--- START ---

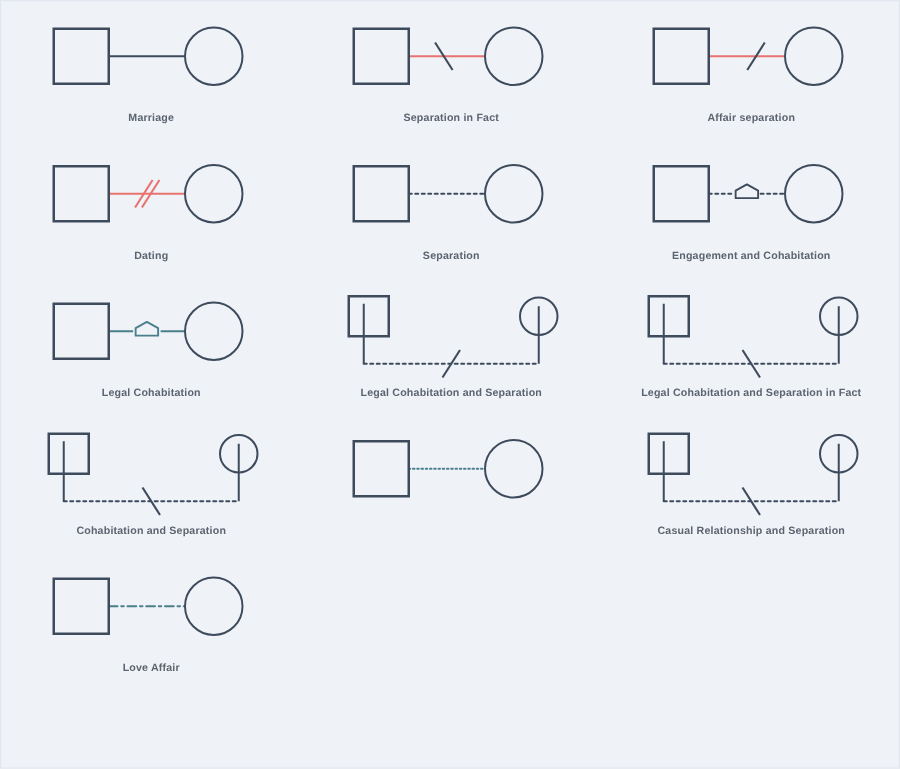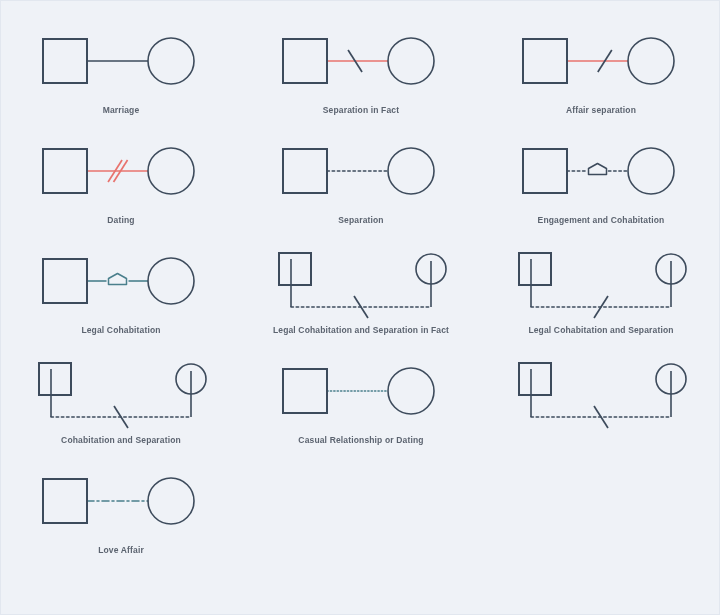--- a/index.html
+++ b/index.html
@@ -11,21 +11,21 @@
   }
   #page{
     position:relative;
     width:720px;height:615px;
     background:#eff2f7;
     box-sizing:border-box;
     border:1px solid #e2e7ef;
   }
   .grid{
     position:absolute;
-    left:0;top:24px;
+    left:0;top:8px;
     width:720px;
     display:grid;
     grid-template-columns:repeat(3,240px);
     grid-template-rows:repeat(5,110px);
   }
   .cell{
     position:relative;
     width:240px;height:110px;
   }
   .art{
@@ -114,65 +114,65 @@
           <rect x="42" y="14" width="44" height="44" fill="none" stroke="#3d4b5c" stroke-width="2"></rect>
           <circle cx="170" cy="36" r="23" fill="none" stroke="#3d4b5c" stroke-width="1.6"></circle>
         </svg>
         <div class="label">Legal Cohabitation</div>
       </div>
       <div class="cell">
         <svg class="art" width="240" height="82" viewBox="0 0 240 82">
           <line x1="50" y1="14" x2="50" y2="62" stroke="#3d4b5c" stroke-width="1.6"></line>
           <line x1="190" y1="16" x2="190" y2="62" stroke="#3d4b5c" stroke-width="1.6"></line>
           <line x1="50" y1="62" x2="190" y2="62" stroke="#3d4b5c" stroke-width="1.6" stroke-dasharray="2.4 2.8" stroke-linecap="round"></line>
-          <line x1="113" y1="51" x2="127" y2="73" stroke="#3d4b5c" stroke-width="1.7" stroke-linecap="butt"></line>
+          <line x1="113" y1="73" x2="127" y2="51" stroke="#3d4b5c" stroke-width="1.7" stroke-linecap="butt"></line>
           <rect x="38" y="8" width="32" height="32" fill="none" stroke="#3d4b5c" stroke-width="2"></rect>
           <circle cx="190" cy="24" r="15" fill="none" stroke="#3d4b5c" stroke-width="1.6"></circle>
         </svg>
-        <div class="label">Legal Cohabitation and Separation in Fact</div>
+        <div class="label">Legal Cohabitation and Separation</div>
       </div>
       <div class="cell">
         <svg class="art" width="240" height="82" viewBox="0 0 240 82">
           <line x1="50" y1="14" x2="50" y2="62" stroke="#3d4b5c" stroke-width="1.6"></line>
           <line x1="190" y1="16" x2="190" y2="62" stroke="#3d4b5c" stroke-width="1.6"></line>
           <line x1="50" y1="62" x2="190" y2="62" stroke="#3d4b5c" stroke-width="1.6" stroke-dasharray="2.4 2.8" stroke-linecap="round"></line>
-          <line x1="113" y1="73" x2="127" y2="51" stroke="#3d4b5c" stroke-width="1.7" stroke-linecap="butt"></line>
+          <line x1="113" y1="51" x2="127" y2="73" stroke="#3d4b5c" stroke-width="1.7" stroke-linecap="butt"></line>
           <rect x="38" y="8" width="32" height="32" fill="none" stroke="#3d4b5c" stroke-width="2"></rect>
           <circle cx="190" cy="24" r="15" fill="none" stroke="#3d4b5c" stroke-width="1.6"></circle>
         </svg>
-        <div class="label">Legal Cohabitation and Separation</div>
+        <div class="label">Legal Cohabitation and Separation in Fact</div>
       </div>
       <div class="cell">
         <svg class="art" width="240" height="82" viewBox="0 0 240 82">
           <line x1="50" y1="14" x2="50" y2="62" stroke="#3d4b5c" stroke-width="1.6"></line>
           <line x1="190" y1="16" x2="190" y2="62" stroke="#3d4b5c" stroke-width="1.6"></line>
           <line x1="50" y1="62" x2="190" y2="62" stroke="#3d4b5c" stroke-width="1.6" stroke-dasharray="2.4 2.8" stroke-linecap="round"></line>
           <line x1="113" y1="51" x2="127" y2="73" stroke="#3d4b5c" stroke-width="1.7" stroke-linecap="butt"></line>
           <rect x="38" y="8" width="32" height="32" fill="none" stroke="#3d4b5c" stroke-width="2"></rect>
           <circle cx="190" cy="24" r="15" fill="none" stroke="#3d4b5c" stroke-width="1.6"></circle>
         </svg>
         <div class="label">Cohabitation and Separation</div>
       </div>
       <div class="cell">
         <svg class="art" width="240" height="82" viewBox="0 0 240 82">
           <line x1="86" y1="36" x2="147" y2="36" stroke="#4a7f8c" stroke-width="1.6" stroke-dasharray="1.2 2.2" stroke-linecap="round"></line>
           <rect x="42" y="14" width="44" height="44" fill="none" stroke="#3d4b5c" stroke-width="2"></rect>
           <circle cx="170" cy="36" r="23" fill="none" stroke="#3d4b5c" stroke-width="1.6"></circle>
         </svg>
-        <div class="label">Casual Relationship or Dating</div>
       </div>
       <div class="cell">
         <svg class="art" width="240" height="82" viewBox="0 0 240 82">
           <line x1="50" y1="14" x2="50" y2="62" stroke="#3d4b5c" stroke-width="1.6"></line>
           <line x1="190" y1="16" x2="190" y2="62" stroke="#3d4b5c" stroke-width="1.6"></line>
           <line x1="50" y1="62" x2="190" y2="62" stroke="#3d4b5c" stroke-width="1.6" stroke-dasharray="2.4 2.8" stroke-linecap="round"></line>
           <line x1="113" y1="51" x2="127" y2="73" stroke="#3d4b5c" stroke-width="1.7" stroke-linecap="butt"></line>
           <rect x="38" y="8" width="32" height="32" fill="none" stroke="#3d4b5c" stroke-width="2"></rect>
           <circle cx="190" cy="24" r="15" fill="none" stroke="#3d4b5c" stroke-width="1.6"></circle>
         </svg>
+        <div class="label">Casual Relationship and Separation</div>
       </div>
       <div class="cell">
         <svg class="art" width="240" height="82" viewBox="0 0 240 82">
           <line x1="86" y1="36" x2="147" y2="36" stroke="#4a7f8c" stroke-width="1.6" stroke-dasharray="7 3 2 3" stroke-linecap="round"></line>
           <rect x="42" y="14" width="44" height="44" fill="none" stroke="#3d4b5c" stroke-width="2"></rect>
           <circle cx="170" cy="36" r="23" fill="none" stroke="#3d4b5c" stroke-width="1.6"></circle>
         </svg>
         <div class="label">Love Affair</div>
       </div>
     </div>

--- END ---

About this task: In full and without error, repeat the listing above, omitting its images.

Answer section:
--- a/index.html
+++ b/index.html
@@ -11,21 +11,21 @@
   }
   #page{
     position:relative;
     width:720px;height:615px;
     background:#eff2f7;
     box-sizing:border-box;
     border:1px solid #e2e7ef;
   }
   .grid{
     position:absolute;
-    left:0;top:24px;
+    left:0;top:8px;
     width:720px;
     display:grid;
     grid-template-columns:repeat(3,240px);
     grid-template-rows:repeat(5,110px);
   }
   .cell{
     position:relative;
     width:240px;height:110px;
   }
   .art{
@@ -114,65 +114,65 @@
           <rect x="42" y="14" width="44" height="44" fill="none" stroke="#3d4b5c" stroke-width="2"></rect>
           <circle cx="170" cy="36" r="23" fill="none" stroke="#3d4b5c" stroke-width="1.6"></circle>
         </svg>
         <div class="label">Legal Cohabitation</div>
       </div>
       <div class="cell">
         <svg class="art" width="240" height="82" viewBox="0 0 240 82">
           <line x1="50" y1="14" x2="50" y2="62" stroke="#3d4b5c" stroke-width="1.6"></line>
           <line x1="190" y1="16" x2="190" y2="62" stroke="#3d4b5c" stroke-width="1.6"></line>
           <line x1="50" y1="62" x2="190" y2="62" stroke="#3d4b5c" stroke-width="1.6" stroke-dasharray="2.4 2.8" stroke-linecap="round"></line>
-          <line x1="113" y1="51" x2="127" y2="73" stroke="#3d4b5c" stroke-width="1.7" stroke-linecap="butt"></line>
+          <line x1="113" y1="73" x2="127" y2="51" stroke="#3d4b5c" stroke-width="1.7" stroke-linecap="butt"></line>
           <rect x="38" y="8" width="32" height="32" fill="none" stroke="#3d4b5c" stroke-width="2"></rect>
           <circle cx="190" cy="24" r="15" fill="none" stroke="#3d4b5c" stroke-width="1.6"></circle>
         </svg>
-        <div class="label">Legal Cohabitation and Separation in Fact</div>
+        <div class="label">Legal Cohabitation and Separation</div>
       </div>
       <div class="cell">
         <svg class="art" width="240" height="82" viewBox="0 0 240 82">
           <line x1="50" y1="14" x2="50" y2="62" stroke="#3d4b5c" stroke-width="1.6"></line>
           <line x1="190" y1="16" x2="190" y2="62" stroke="#3d4b5c" stroke-width="1.6"></line>
           <line x1="50" y1="62" x2="190" y2="62" stroke="#3d4b5c" stroke-width="1.6" stroke-dasharray="2.4 2.8" stroke-linecap="round"></line>
-          <line x1="113" y1="73" x2="127" y2="51" stroke="#3d4b5c" stroke-width="1.7" stroke-linecap="butt"></line>
+          <line x1="113" y1="51" x2="127" y2="73" stroke="#3d4b5c" stroke-width="1.7" stroke-linecap="butt"></line>
           <rect x="38" y="8" width="32" height="32" fill="none" stroke="#3d4b5c" stroke-width="2"></rect>
           <circle cx="190" cy="24" r="15" fill="none" stroke="#3d4b5c" stroke-width="1.6"></circle>
         </svg>
-        <div class="label">Legal Cohabitation and Separation</div>
+        <div class="label">Legal Cohabitation and Separation in Fact</div>
       </div>
       <div class="cell">
         <svg class="art" width="240" height="82" viewBox="0 0 240 82">
           <line x1="50" y1="14" x2="50" y2="62" stroke="#3d4b5c" stroke-width="1.6"></line>
           <line x1="190" y1="16" x2="190" y2="62" stroke="#3d4b5c" stroke-width="1.6"></line>
           <line x1="50" y1="62" x2="190" y2="62" stroke="#3d4b5c" stroke-width="1.6" stroke-dasharray="2.4 2.8" stroke-linecap="round"></line>
           <line x1="113" y1="51" x2="127" y2="73" stroke="#3d4b5c" stroke-width="1.7" stroke-linecap="butt"></line>
           <rect x="38" y="8" width="32" height="32" fill="none" stroke="#3d4b5c" stroke-width="2"></rect>
           <circle cx="190" cy="24" r="15" fill="none" stroke="#3d4b5c" stroke-width="1.6"></circle>
         </svg>
         <div class="label">Cohabitation and Separation</div>
       </div>
       <div class="cell">
         <svg class="art" width="240" height="82" viewBox="0 0 240 82">
           <line x1="86" y1="36" x2="147" y2="36" stroke="#4a7f8c" stroke-width="1.6" stroke-dasharray="1.2 2.2" stroke-linecap="round"></line>
           <rect x="42" y="14" width="44" height="44" fill="none" stroke="#3d4b5c" stroke-width="2"></rect>
           <circle cx="170" cy="36" r="23" fill="none" stroke="#3d4b5c" stroke-width="1.6"></circle>
         </svg>
-        <div class="label">Casual Relationship or Dating</div>
       </div>
       <div class="cell">
         <svg class="art" width="240" height="82" viewBox="0 0 240 82">
           <line x1="50" y1="14" x2="50" y2="62" stroke="#3d4b5c" stroke-width="1.6"></line>
           <line x1="190" y1="16" x2="190" y2="62" stroke="#3d4b5c" stroke-width="1.6"></line>
           <line x1="50" y1="62" x2="190" y2="62" stroke="#3d4b5c" stroke-width="1.6" stroke-dasharray="2.4 2.8" stroke-linecap="round"></line>
           <line x1="113" y1="51" x2="127" y2="73" stroke="#3d4b5c" stroke-width="1.7" stroke-linecap="butt"></line>
           <rect x="38" y="8" width="32" height="32" fill="none" stroke="#3d4b5c" stroke-width="2"></rect>
           <circle cx="190" cy="24" r="15" fill="none" stroke="#3d4b5c" stroke-width="1.6"></circle>
         </svg>
+        <div class="label">Casual Relationship and Separation</div>
       </div>
       <div class="cell">
         <svg class="art" width="240" height="82" viewBox="0 0 240 82">
           <line x1="86" y1="36" x2="147" y2="36" stroke="#4a7f8c" stroke-width="1.6" stroke-dasharray="7 3 2 3" stroke-linecap="round"></line>
           <rect x="42" y="14" width="44" height="44" fill="none" stroke="#3d4b5c" stroke-width="2"></rect>
           <circle cx="170" cy="36" r="23" fill="none" stroke="#3d4b5c" stroke-width="1.6"></circle>
         </svg>
         <div class="label">Love Affair</div>
       </div>
     </div>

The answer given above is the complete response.